HadokeMDP is a Reinforcement Learning algorithm that use Q-learning in a discrete environment to play a custom StreetFighter game. And win.





Project Description

HadokeMDP is a Reinforcement Learning algorithm that use Q-learning in a discrete environment to play a custom StreetFighter game. And win.

Project Date November 2018 - One weekend
Role C#/Unity and Reinforcement Learning Developer


HadokeMDP is my first attempt to design a Reinforcement Learning AI.
I used the classical StreetFighter combat system as the AI environment.
Just a bit redesigned :)

Ryu against Ryu, who will win? :D

In a school seminar, we had the opportunity to make a presentation about the AI topic we wanted.
Only a powerpoint was needed, so I decided to create a game, as the Reinforcement Learning field really passionate me !

The environment : The Game

Why a StreetFighter game ?

Before designing an AI, we absolutely need an environment into which we can test it.

After some reading about the Reinforcement Learning (RL) topic, I decided that a game such as StreetFighter would be a great environment. This is because the number of possible states seems "kinda small" and as is the number of inputs. I didn't wanted to focus on optimisation too much for this first attempt but solely on the heart of the algorithm itself. Of course those kind of algorithm are a lot about optimisation, but the main goal for me was to understand and training myself. And I knew AlphaGo or AlphaStar challenges was kinda out of scope, for now ;)
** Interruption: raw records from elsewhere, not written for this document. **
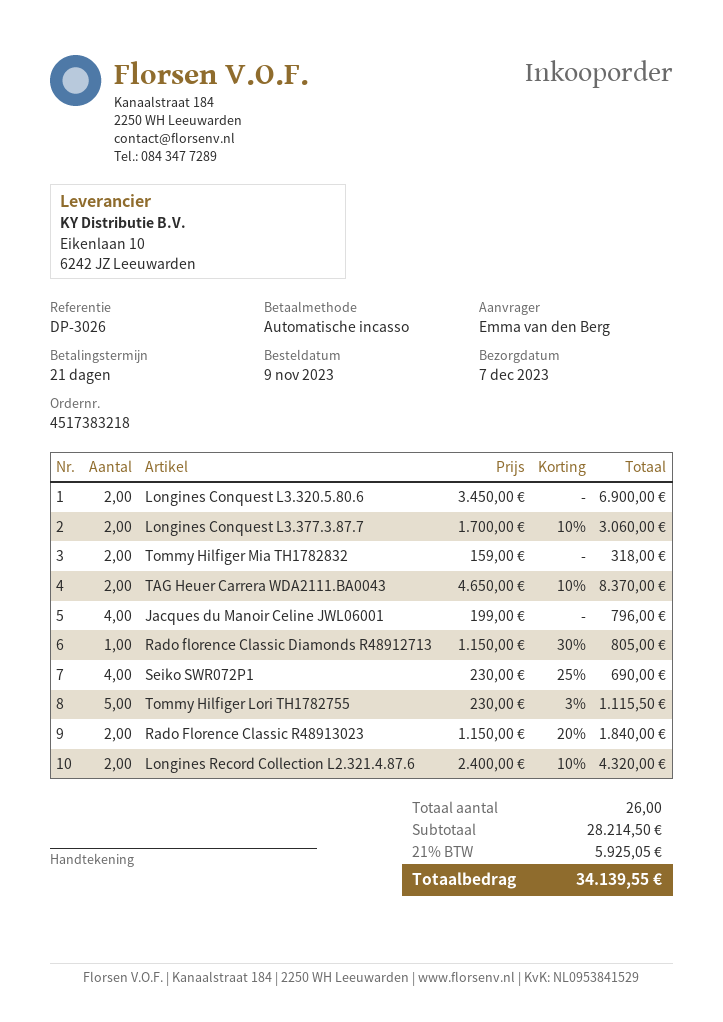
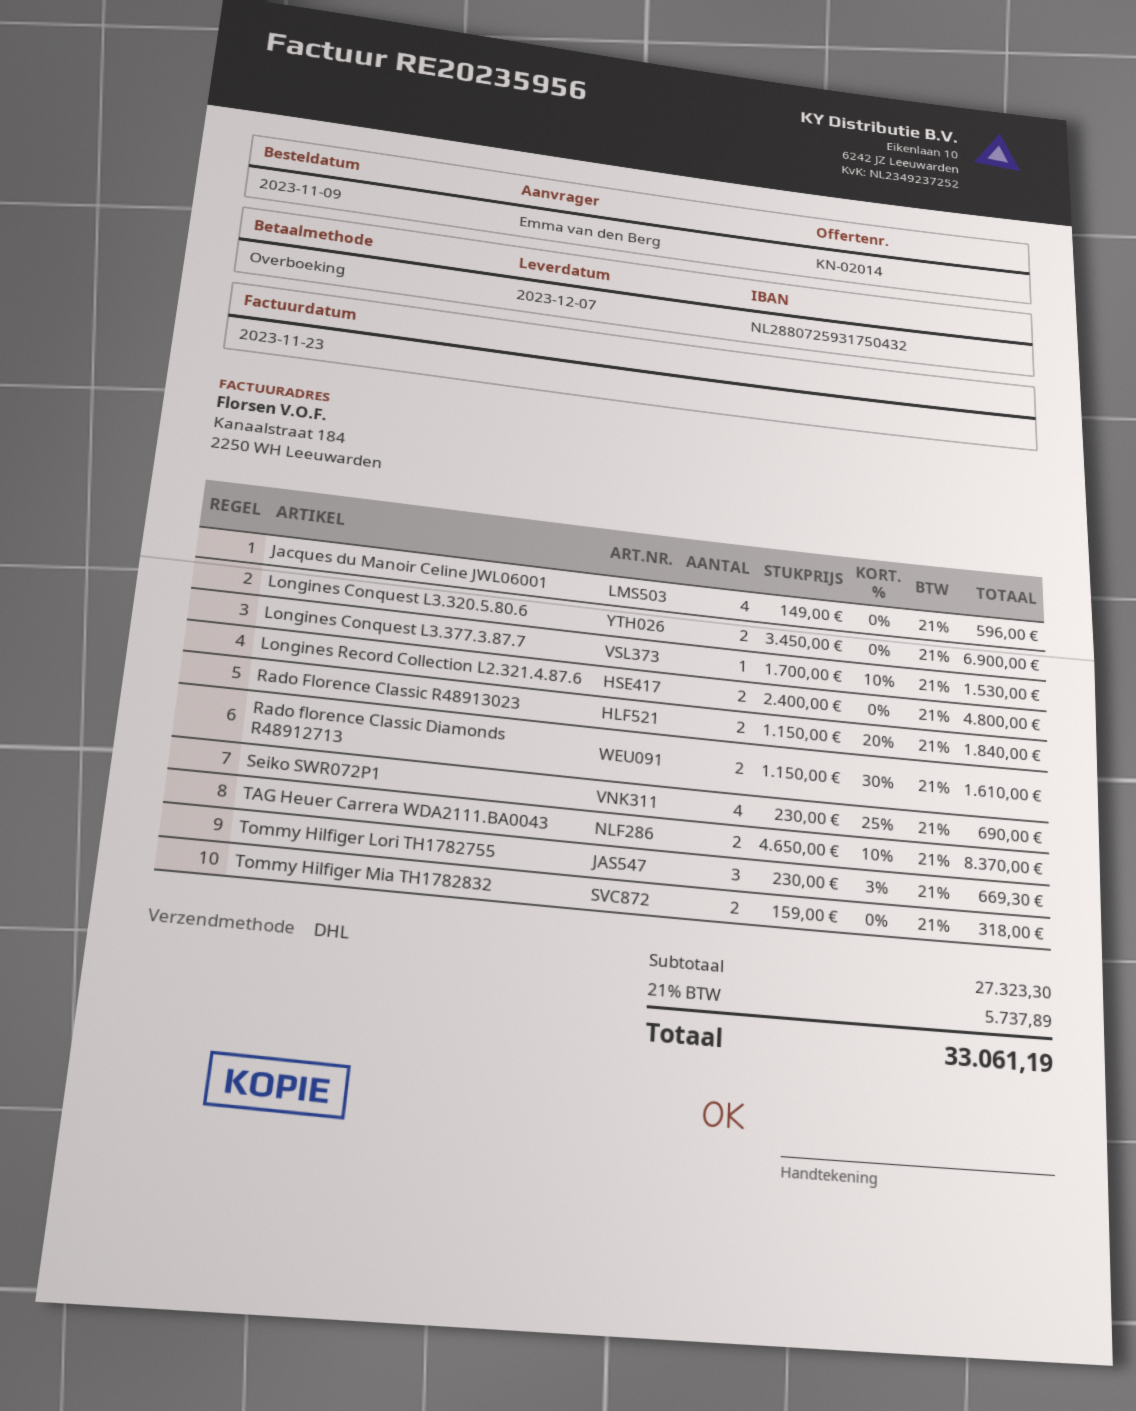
payment method: direct debit -> bank transfer
Longines Conquest L3.377.3.87.7: 2 x 1700.00 - 10% = 3060.00 -> 1 x 1700.00 - 10% = 1530.00
Jacques du Manoir Celine JWL06001: 4 x 199.00 = 796.00 -> 4 x 149.00 = 596.00
Rado florence Classic Diamonds R48912713: 1 x 1150.00 - 30% = 805.00 -> 2 x 1150.00 - 30% = 1610.00
Tommy Hilfiger Lori TH1782755: 5 x 230.00 - 3% = 1115.50 -> 3 x 230.00 - 3% = 669.30
Longines Record Collection L2.321.4.87.6: 2 x 2400.00 - 10% = 4320.00 -> 2 x 2400.00 = 4800.00
subtotal: 28214.50 -> 27323.30
tax: 21% = 5925.05 -> 21% = 5737.89
total: 34139.55 -> 33061.19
How does this game works ?

As I said, the finite numbers of state was a real need for my algorithm to work properly. So instead of associating each attacks with frame durations (ex: the punch duration is 240ms/8frames) I decided that I would break down attacks into unique but longer frames (0.5s) !
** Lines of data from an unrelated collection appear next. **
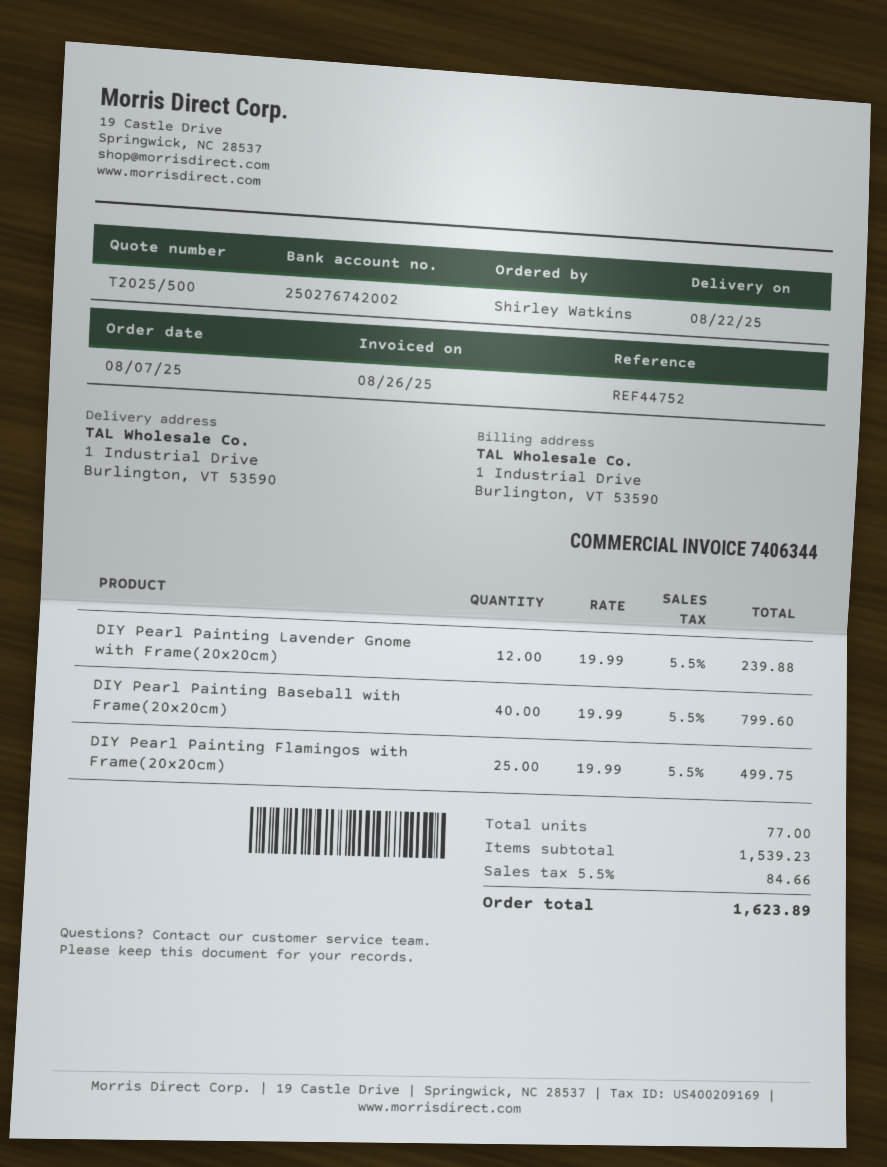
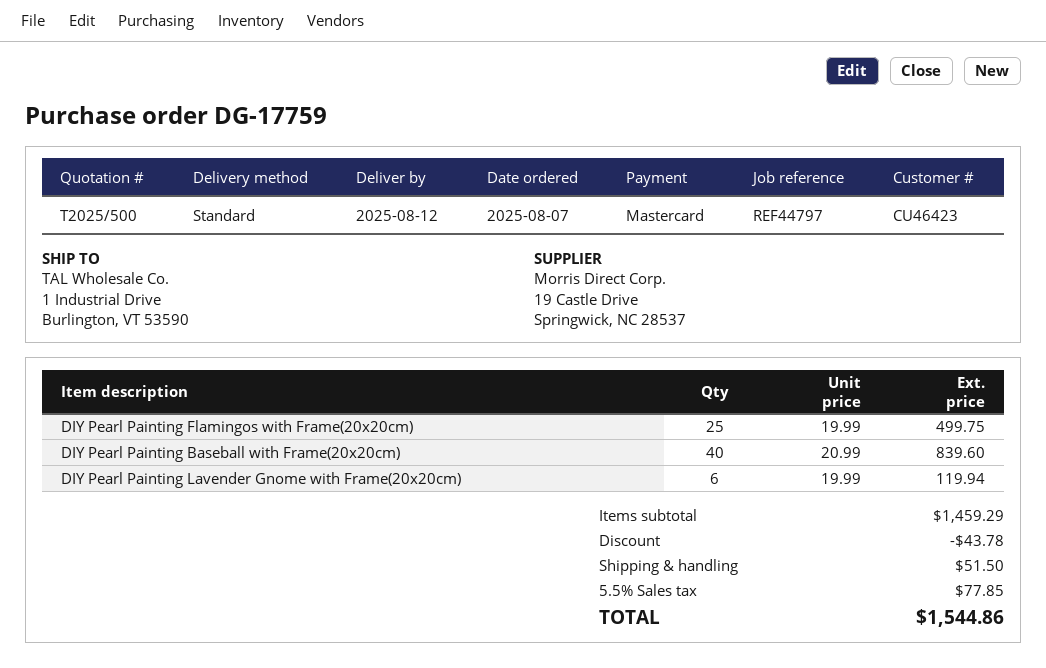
delivery date: 2025-08-22 -> 2025-08-12
reference: REF44752 -> REF44797
DIY Pearl Painting Lavender Gnome with Frame(20x20cm): 12 x 19.99 = 239.88 -> 6 x 19.99 = 119.94
DIY Pearl Painting Baseball with Frame(20x20cm): 40 x 19.99 = 799.60 -> 40 x 20.99 = 839.60
subtotal: 1539.23 -> 1459.29
discount: none -> 43.78
shipping: none -> 51.50
tax: 5.5% = 84.66 -> 5.5% = 77.85
total: 1623.89 -> 1544.86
Here is how an attack works :
- Arming phase : one frame for starting an attack, during this frame the character is harmless.
- Activate phase : one frame for dammaging the oponent if he is in the attack zone.
- Disarming phase : one frame where we go back to the idle state, during this frame the character is harmless too.
Of courses there will be some variations, but this was the heart of the concept.
What's more, I wanted to create some kind of "Rock Paper Scissor" metagame, just in order to create some depth to this game. This depth was somewhat vital to my tests as I really wanted my AI to discover the bests strategies by itself <3
As simplicity is the supreme sophistication, I only created one fast punch, one ranged kick and one powerful uppercut. Oh and I also created a guard that can block any attacks but the uppercut !
Oh ! And when we are hit, we need 1 frame to recover too ! :)

Here is a diagram of the state machine of the game :

As you can see, Kick and Uppercut both take 2 frames long to arm, but they are stronger attacks.

The Reinforcement Learning Algorithm

The first document that really catch my eyes was this one, I couldn't be more grateful to Leslie Pack Kaelbling, Michael L. Littman and Andrew W. Moore for their paper which was really instructive. Even if it is as old as me !

So, how does this algorithm works ?

It's a Q-learning algorithm, which is part of the Reinforcement Learning algorithms. The main point of this category of algorithms is to make the bot learn everything by itself, without ever telling him the rules of the game. That's why such algorithms as AlphaZero could solve both Go and Chess on the same basis. The heart of the program is a loop that try an action and look for the reward we will give him. If the reward is positive, than the algorithm will be more inclined to take the same action again, if the reward is negative, than the algorithm will be less inclied to.

Here is the loop that is used in RL algorithms :

All actions are coupled to states of the game.
The same action in a different state could have a very different reward.
This is the main reason I wanted to keep the number of states low.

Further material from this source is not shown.